7.9.16

Histoires d'Îles & de Colonisation

Trois des livres de ma sélection de l'été, Macao et Cosmage d'Edy-Legrand, La Tête coupable de Romain Gary, et Les Immémoriaux de Victor Segalen, évoquaient la découverte d'îles avec son cortège de destructions, de pillages et de violences.
L'île de Macao et Cosmage est une île imaginaire, emblématique de toutes les îles ravagées par le passage et l'installation des Européens : animaux massacrés, flore détruite, bétonnage, et autochtones perdant la maîtrise de leur propre destin.
Les deux autres œuvres prennent place à Tahiti.
La plus impitoyable, car la plus lucide, est, on s'en doutait,  La Tête coupable de romain Gary dont le personnage central, en quête de pureté et déplorant la disparition du mythe originel polynésien, lui sert à mettre à nu les mécanisme de récupération de la culture que le colon a détruite mais qu'il fantasme et qu'il réinvente à sa mode à des fins touristiques et financières. Gauguin, mythifié et divinisé par le monde de l'art comme le grand passeur entre deux cultures, y apparaît sous les traits peu glorieux d'un libidineux qui, tout en se croyant différent, a comme les autres profité des avantages que lui offrait le système.
Segalen, vu lui aussi comme un autre pont jeté entre la Polynésie et l'Europe, a quant à  lui choisi de se glisser dans la peau de l'autochtone pour lui donner la parole. Les Immémoriaux raconte la vie, avant, pendant, et après la conquête de l'île par les Européens. À grand renfort de language et de mythes polynésiens, il nous fait pénétrer dans la psyché des habitants de l'île. C'est tellement bien fait, que l'on en tire une impression d'immersion totale, et puis, soudain, on se souvient que le conteur n'est pas un Tahitien, mais un intellectuel européen, et que cette plongée dans l'âme polynésienne n'est qu'une fiction. Une illusion brillante, mais une illusion tout de même. Cela n'enlève à l'œuvre aucune de ses qualités documentaires et littéraires, mais c'est la culture polynésienne telle qu'un intellectuel étranger la comprend et la transmet. Même si les intentions de Segalen sont honorables, même s'il a fait de son mieux, son œuvre est un artifice, un simulacre qui, ne diffère guère, par sa nature, des attractions fantaisistes que les personnages de Romain Gary inventent pour attirer le touriste et supplanter Hawaii comme destination exotique.
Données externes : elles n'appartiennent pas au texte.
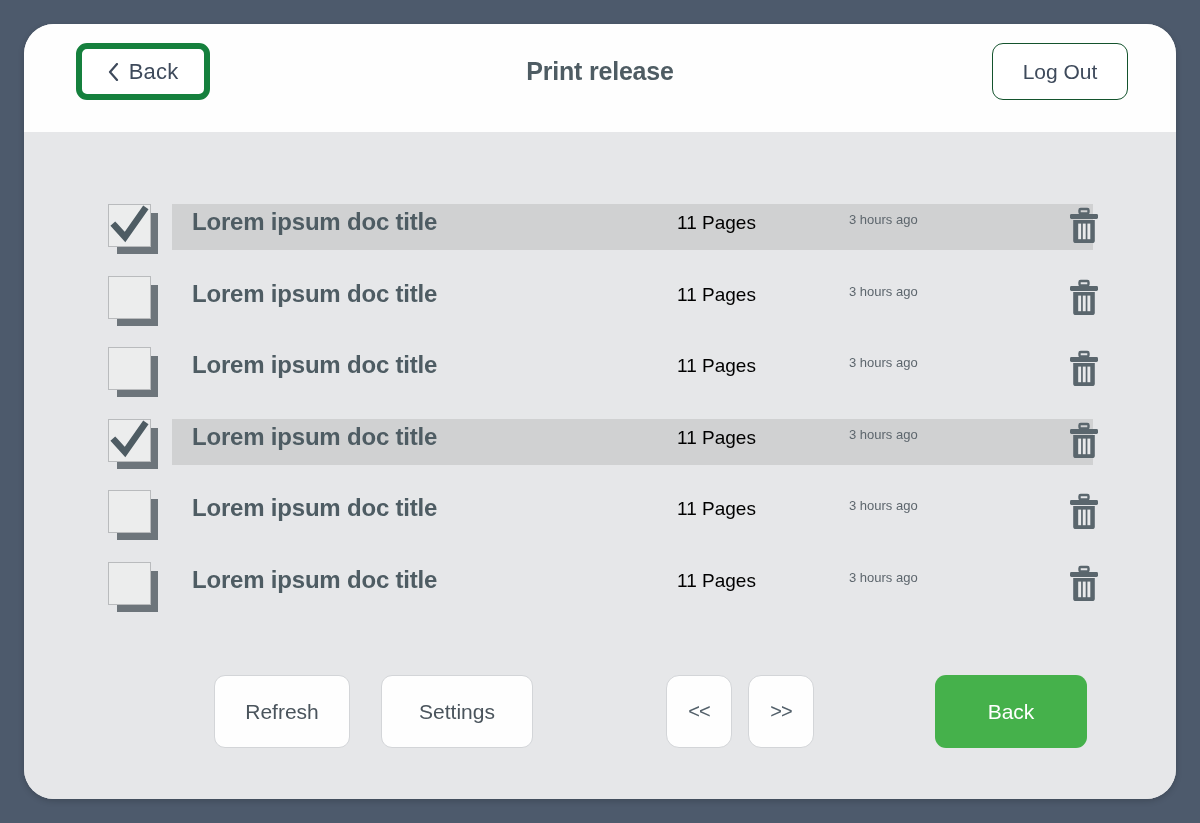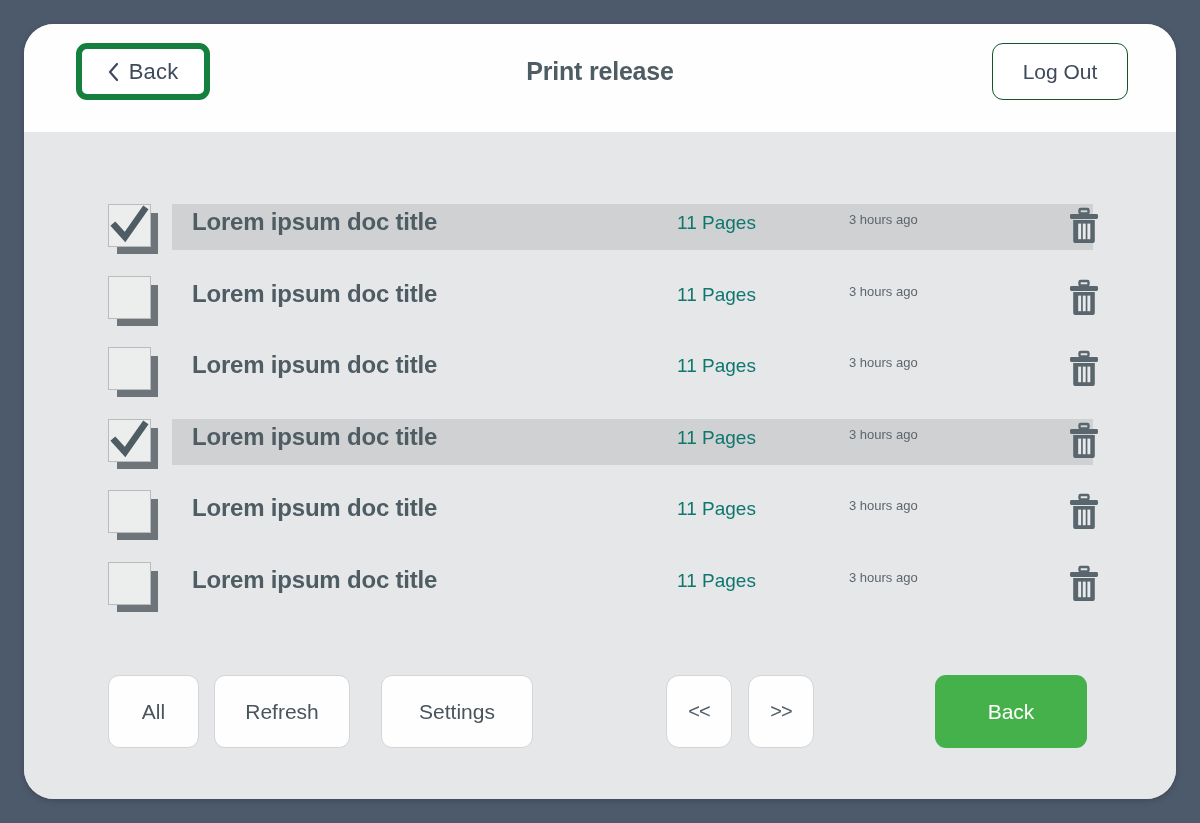"11 Pages" .job-pages { color: #0f766e -> #000000 }
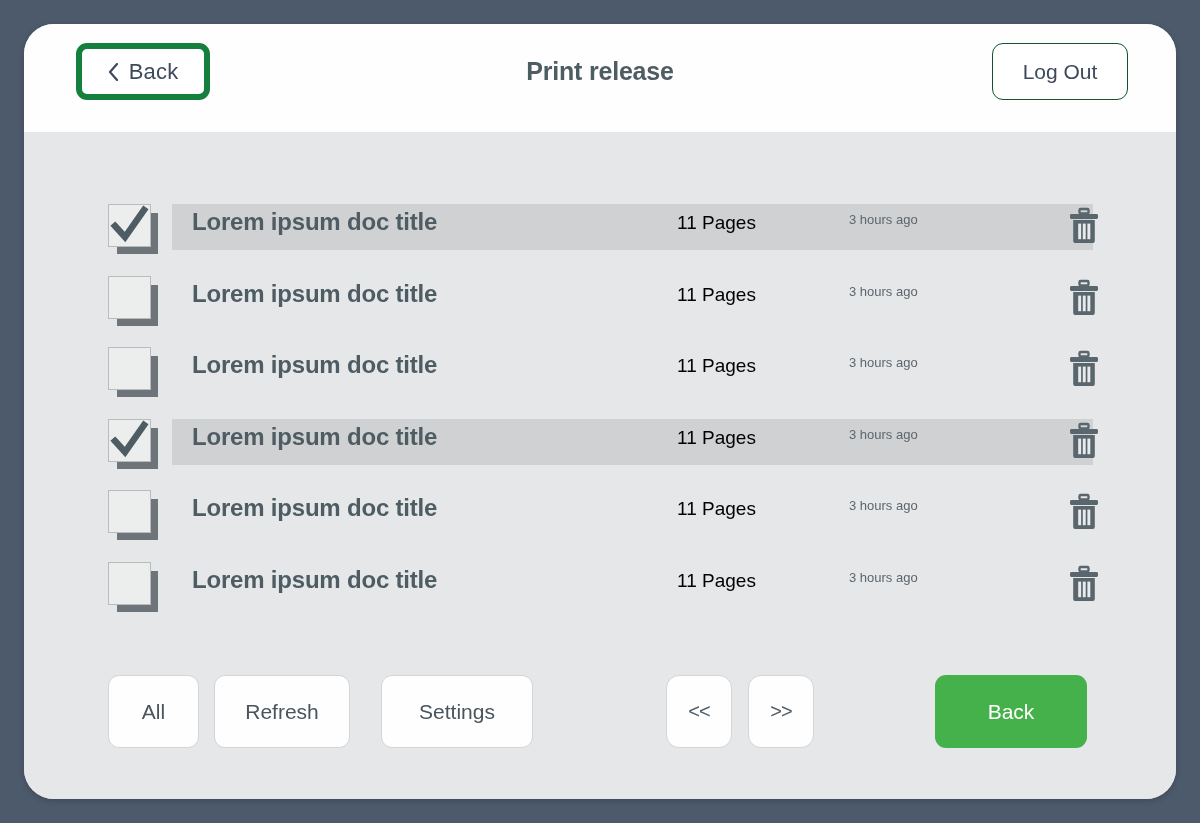"All" div.tb-btn { html: <div> <span>All</span> </div> -> none }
Tout comme à l'issue des guerres c'est toujours le vainqueur qui écrit l'histoire, dans la confrontation des cultures, c'est toujours le plus fort qui impose la sienne. Il n'y a pas de conquête heureuse, respectueuse et harmonieuse. Cette loi est valable pour tous les temps, pour tous les lieux, quel que soit le conquérant et quel que soit le territoire conquis. Cela s'appelle la loi du plus fort. Un conquérant massacre, pille, détruit et impose ses règles et ses croyances, parce que c'est dans sa nature. L'envahisseur est toujours un barbare.